For five years, Katherine survived slavery under the Nazis.
She was seventeen when the Nazis invaded her native Poland. Her mother was a desperately poor widow who supported her four children with seamstress work. All of the children also worked hard and earned what money they could to put food on the table. No one in their village had much of anything. Still the Nazis took everything from everyone. They arrested the best educated people and made them disappear.
Then the day came when two SS men shoved guns into the backs of Katherine and her brother and a friend as they were walking down a road, and forced them into a nearby schoolhouse. The German soldiers there separated the Catholic girls and boys – about “fifty kids,” as Katherine described them – into two different classrooms and forced them to take off every last stitch of clothing.
Next the kids were herded single files into the hallway, where both girls and boys stood naked for hours. One by one, their hair was cut off and their heads were shaved. Katherine’s hair had been down to her waist. Now her skull was as exposed as the rest of her. Like all the other young prisoners, she was put on a table and examined by laughing doctors to make sure she was physically acceptable for work.
That night, Katherine and her brother and their friend and other kids slept on bug-infested hay. In the morning they were issued identification patches: a yellow square with the purple letter “P” in the center, which meant Polish forced labor. They were ordered to sew the patches onto their sleeves. Then the kids were crowded into a military truck. It was pulling away when Katherine saw her mother running down the road after it. She was crying and in her outstretched hands were two wrapped bundles that she threw into the truck for her daughter and son. Katherine’s contained a sweater, a pair of shoes, and bread. “I touched her fingertips,” Katherine said. “That was the last time I saw my mother.”
The truck took the kids to the train station. Katherine was crammed with eighty other young women into a cattle car. Four days later, starving and dehydrated, they arrived in Berlin. There the German soldiers force-marched them to a marketplace, where they stood on display as slaves. “I want that one,” a man said as he pointed at Katherine.
The man took her to work on his farm near the German city of Magdeburg. She would be a slave from the early months of 1940 until liberated by American soldiers in the spring of 1945. During that time she was constantly hungry and several times nearly starved to death. She was usually fed nothing more than a few potatoes in exchange for twelve to fourteen hours of daily labor. Every day the farmer’s wife berated her for eating too much and not leaving enough scraps for the dogs. But every morning Katherine was able to steal a cup of milk as she milked the cows.

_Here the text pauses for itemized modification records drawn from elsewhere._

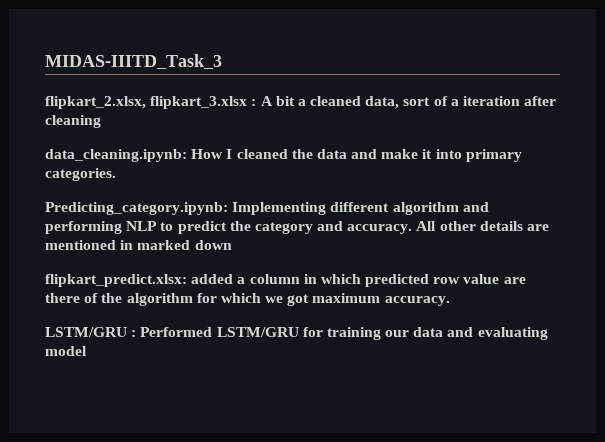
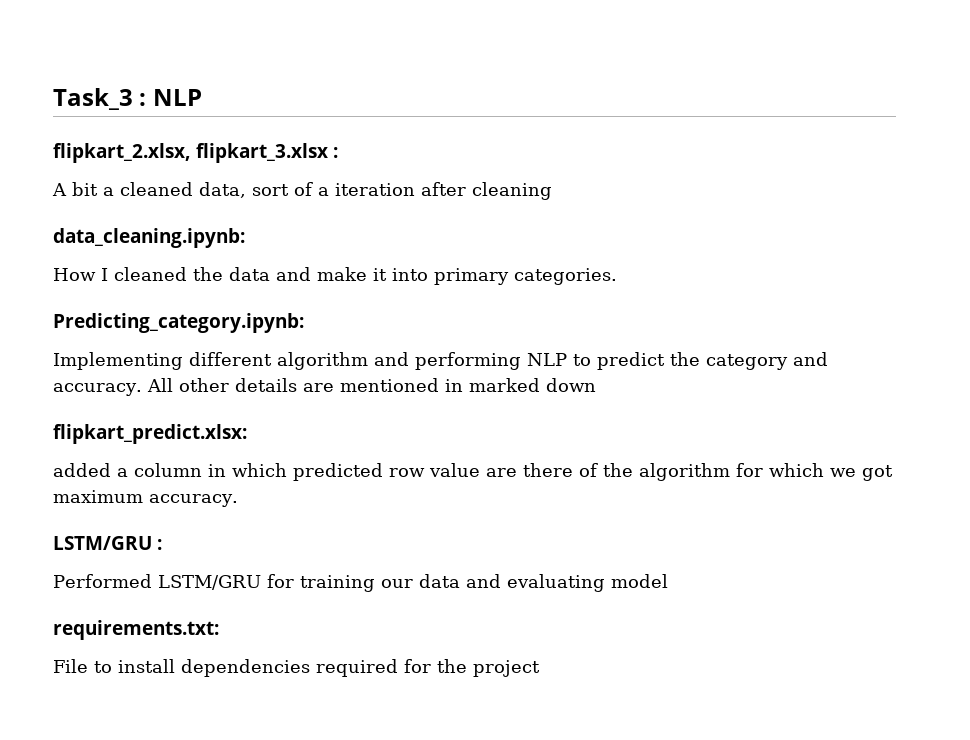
[45,54,222,69] MIDAS-IIITD_Task_3 -> [53,88,202,110] Task_3 : NLP
(257, 102) none -> (338, 152) //
(187, 155) none -> (245, 238) //
(228, 208) none -> (304, 323) //
(187, 280) none -> (247, 434) //
(137, 333) none -> (162, 544) //
(87, 351) none -> [53,620,219,640] [53,659,540,677] // requirements.txt: // File to install dependencies required for the project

She was forced to say Heil Hitler on command. She saw a girl who refused to do so beaten to death in punishment. She learned that doctors were going around to farms and sterilizing the female slaves. In the rarest stroke of luck for which she had prayed, the day the doctors came to her farm the farmer had taken her into town, and she was spared.
Slaves who tried to escape were sent to prison or a concentration camp or shot. But one day Katherine took the risk. She got 100 miles away by train, found another farm family, and talked her way into working for them. Though poor they treated her well, and on Christmas Eve allowed her to sit at their table and eat with them, even though it was against the law for Germans to eat with Polish slave workers. A few days later, storm troopers found Katherine, beat her and dragged her out of the house, and sent her to a woman’s prison in Berlin.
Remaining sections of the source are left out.